I was quite restless that night, receiving so much information pertinent to one's future would do that to a ma-, eer child. I had never noticed having any inclination towards occlumency, and one would think I knew best right?
Well apparently not, the proof that grandfather had brought to bear had been quite immense. There were several enchanted items in our mansion that read the mind of the afflicted to better cater to their needs. Some of my toys for example.
My blanket and plush snake were enchanted to change their colour in accordance to my unspoken wishes, but they'd never done so.
There was a ward cast around my parent's bedroom, that should have alerted Lucius of anyone nearing with evil intentions, but I had simply strolled through and dumped egg batter on my sleeping parents without them being alerted.
When I thought about occlumency, I thought about an attacker and defender, one trying to get into the mind of the other, and the other clearing his mind to prevent the attacker from taking off with any useful information.
My occlumency wasn't like that, I was apparently a stealther. A very rare bred of occlumency that while hard to learn, could manifest as a talent in a line laden with mind magic. Like the Malfoy's for example. The ratio of people born with the talent and those who learned the method were, according to my grandfather, 13 to 1.

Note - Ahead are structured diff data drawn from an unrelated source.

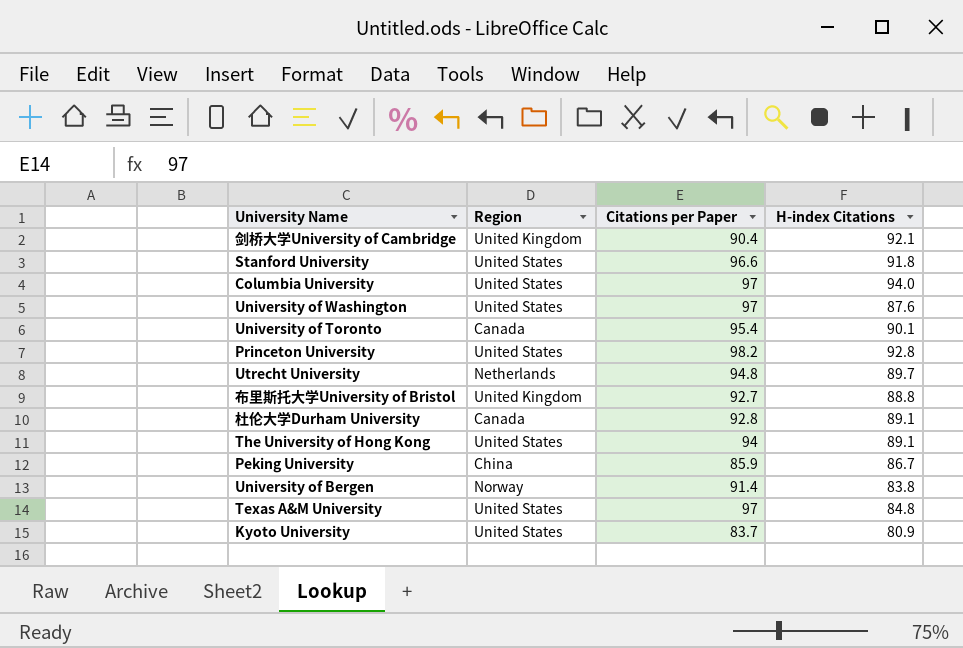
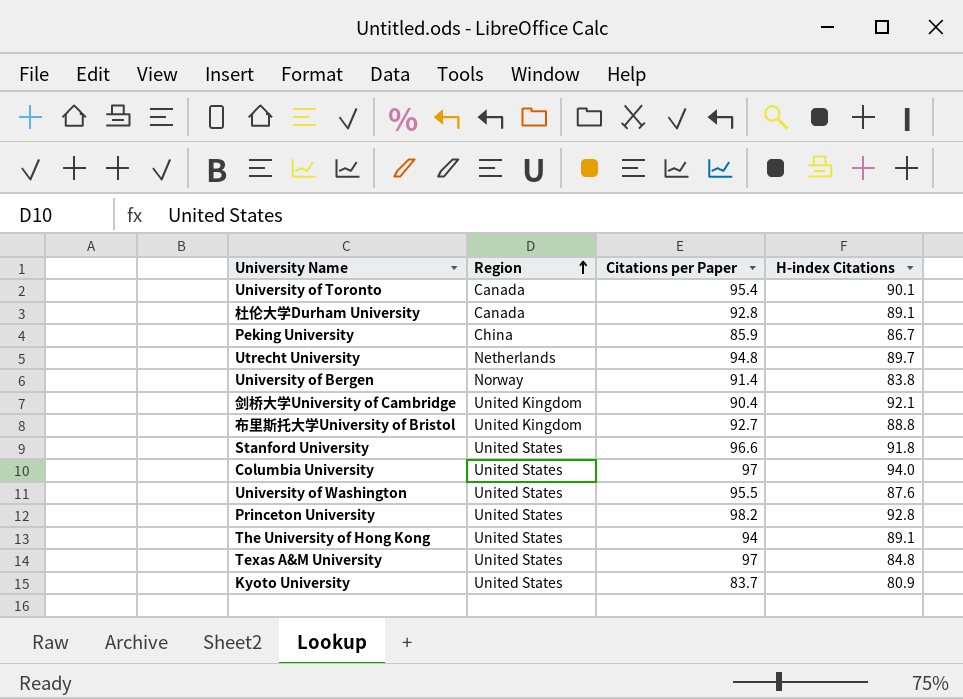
row order: none -> Region ascending
University of Washington | Citations per Paper: 97 -> 95.5

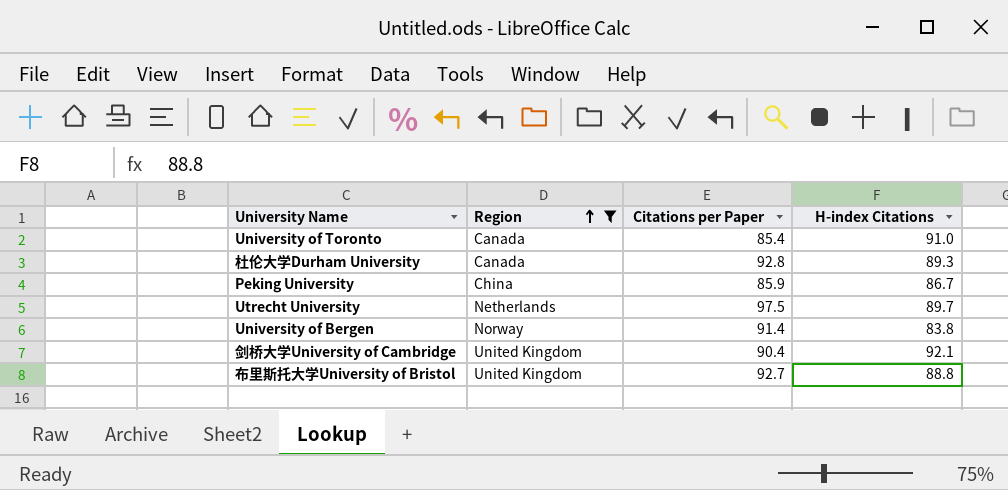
filter: none -> Region != United States
University of Toronto | Citations per Paper: 95.4 -> 85.4
University of Toronto | H-index Citations: 90.1 -> 91.0
杜伦大学Durham University | H-index Citations: 89.1 -> 89.3
Utrecht University | Citations per Paper: 94.8 -> 97.5

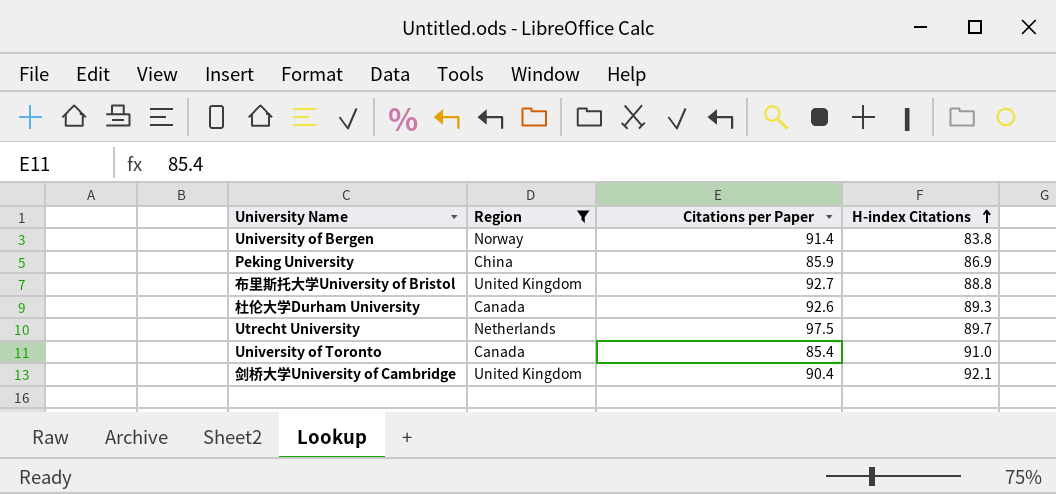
row order: Region ascending -> H-index Citations ascending
Peking University | H-index Citations: 86.7 -> 86.9
杜伦大学Durham University | Citations per Paper: 92.8 -> 92.6

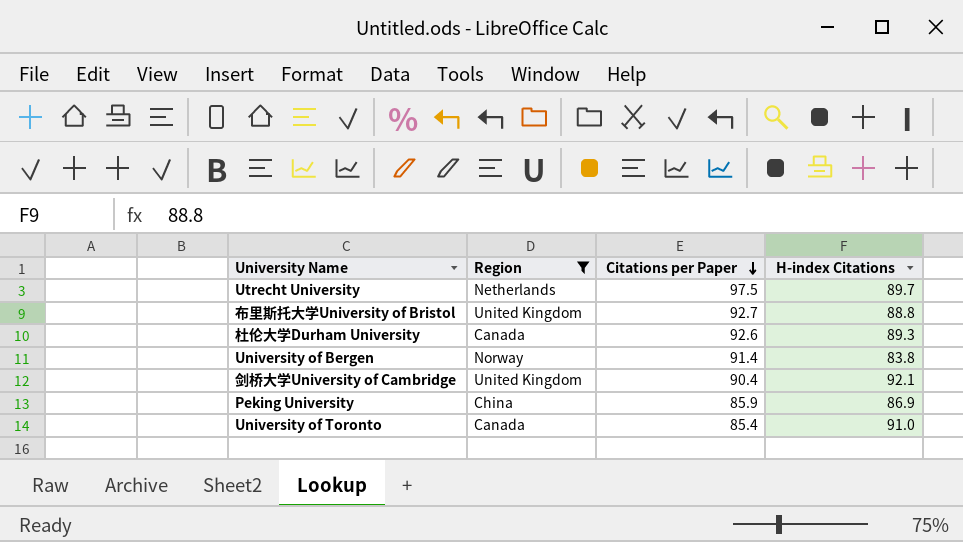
row order: H-index Citations ascending -> Citations per Paper descending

A stealther was someone who, as the name implied, was simply invisible to mind magic instead of having to actively defend against it. Therefore it was plausible for me to never have even noticed I had the talent, the other method of determining it was the fact that all natural occlumens were more intelligent than their peers, but I'd simply chalked that up to my reincarnation.
I doubted I was receiving any boost to my cognitive faculties though, the original Draco certainly hadn't had the talent, and while one should take everything said in the books with a gigatonne of salt, I was fairly sure the original would have informed everyone of his superiority.
I knew that if I wasn't born with the talent. It must have been a result of my reincarnation. I'd already been fully aware while in the womb of my mother, hardly something a fetus brain was capable of facilitating. No, my thought processes and memories weren't stored in the brain, they were stored in my soul. A brain would decay after death after all, taking all its knowledge with it. A soul however, was eternal.
This also explained the fact that I needed less food to function than one would assume, the brain took up almost a fourth of the energy a body consumed after all.
The memories of how the actual melding between soul and knowledge had occurred, were murky though. Understandable, considering reality had been twisting in on itself at the time.
Stolen content warning: this tale belongs on Royal Road. Report any occurrences elsewhere.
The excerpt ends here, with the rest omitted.